Así bajé las escaleras de la librería.
Estirada por dentro con alfileres. Así hasta que te encontré,
Tombuctú. Como no podía ser de otra manera en este continuo hilar mío: el Tombuctú que escribiera Paul Auster, me
esperaba en la puerta. Esa parte viva de mí. Sin la que estoy coja. Ay, amigo,
cómo te he extrañado. El olor.
Nos abrazamos al paso, preparados para
cruzar al tiempo cualquier autopista, para sortear coches en nuestro juego
suicida preferido.
Y a través de Tombuctú, me vino la
portada del libro y con la portada el perro de Goya. Asomando el hocico. Perro
semihundido. Su propia muerte, compañera fiel. Y a través del perro y
de nuestros pasos en la calle, me volvió el toro
mariposa, que para mí es el hombre que a pesar de su torpeza, sueña.
Quizás el hombre sin piel que todavía sueña.
Qué extraña semana ésta, Tombuctú. Yo
que apenas consigo salir de la casa, que releí El Malentendido y El Extranjero
de Camus, historias entrelazadas que vienen a ser un bodegón más del mismo
hombre sin piel, otros perros semihundidos y otros toros mariposa, yo que ando
buscándome a manos en los tendederos, termino encontrándote justo aquí al lado.

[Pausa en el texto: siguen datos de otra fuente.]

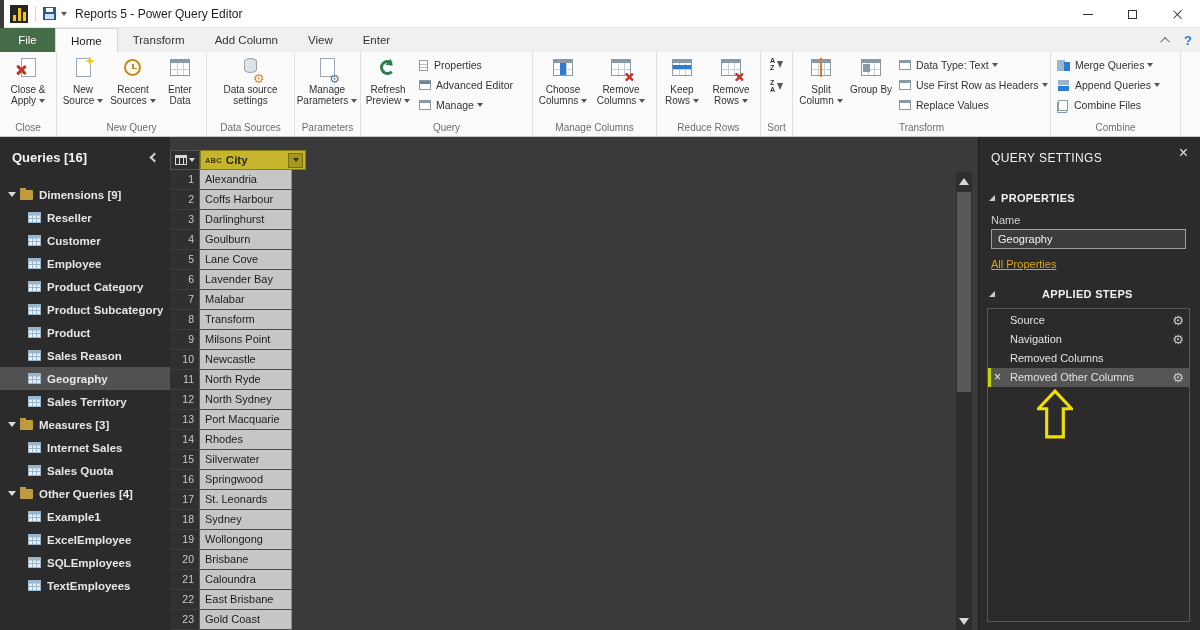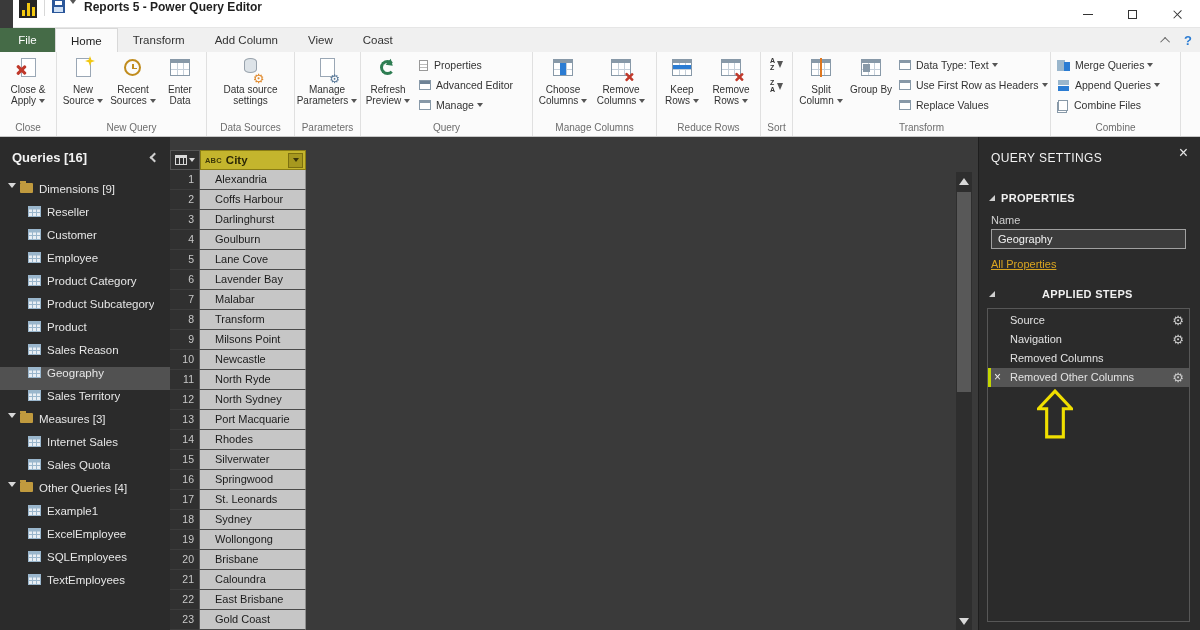"Reports 5 - Power Query" .titlebar { align-items: flex-start -> center; font-weight: bold -> none; left: 13px -> 4px }
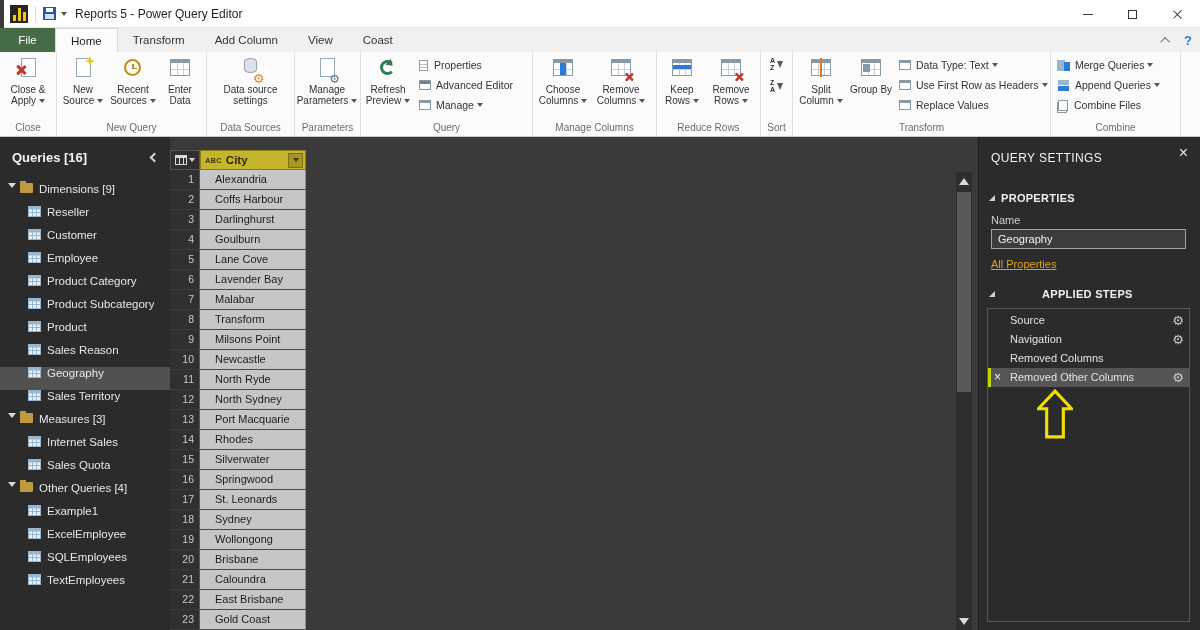"Coast" div.rtab { text: Coast -> Enter }
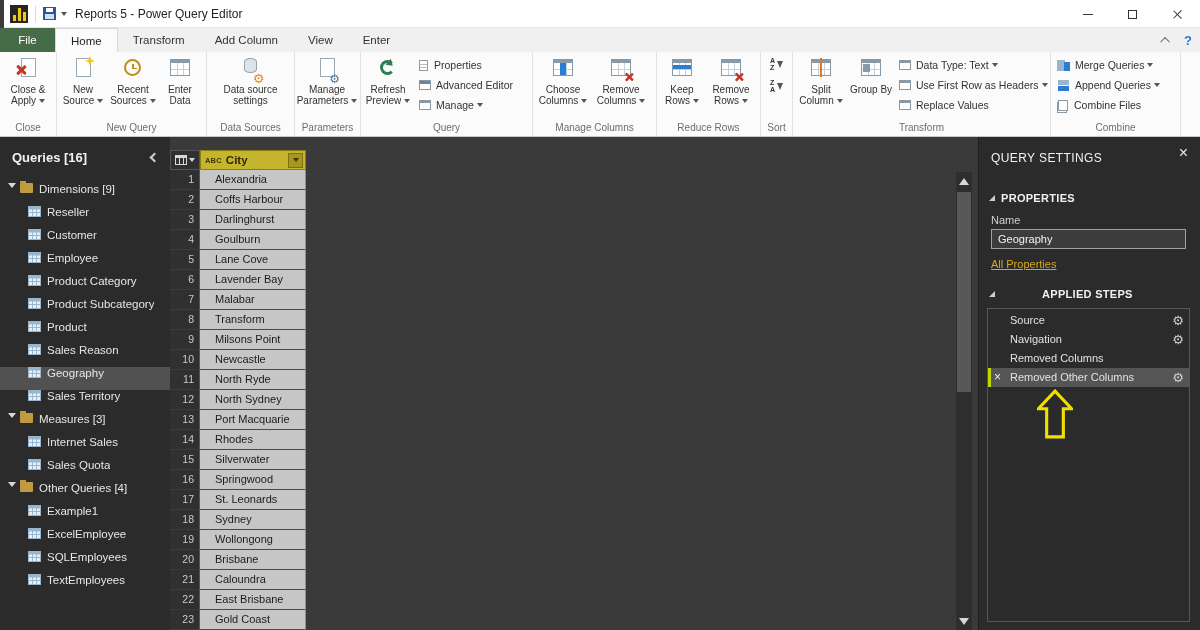"Alexandria" .cell { padding-left: 15px -> 5px; width: 106px -> 92px }
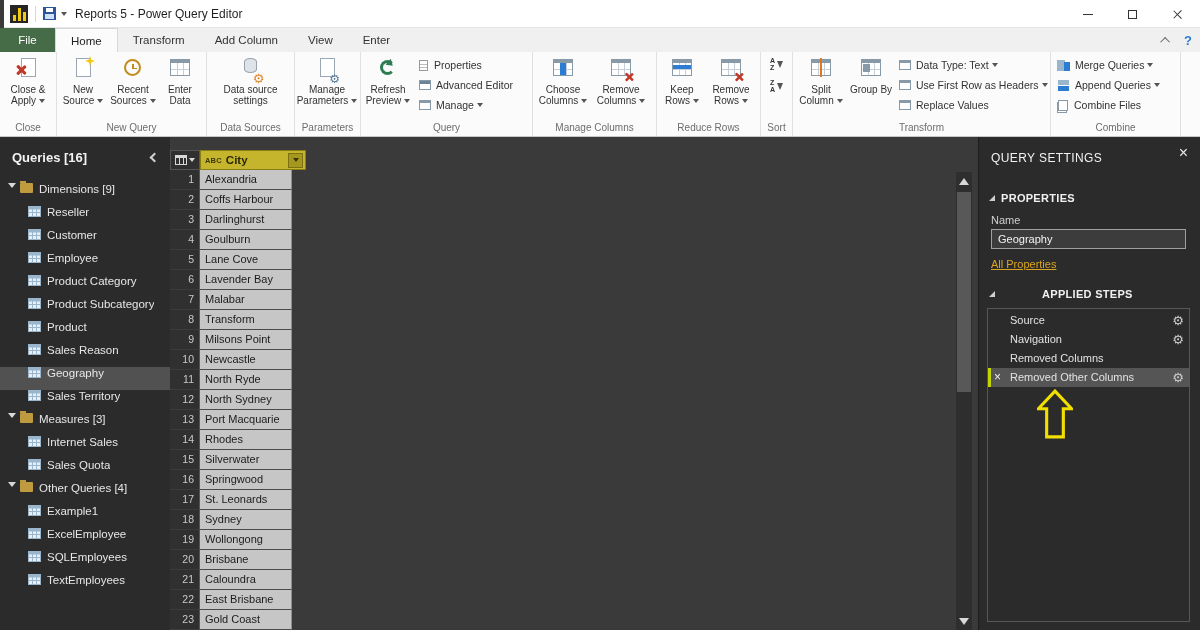"Dimensions [9]" .sb-item { align-items: none -> center; font-weight: none -> bold }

En una librería sin océano mar.
Donde otras veces como tarta de
zanahoria en platos redondos de latón. Pero esa es otra historia.
Anoche leí
Seda de Baricco. Aunque tú ya lo sabes, Tombuctú. Para vestirme. Para atravesar
la calle contigo. Tarareando. Cacareando a la luna llena. Mientras por mi puerta pasa un tren que tú también oyes.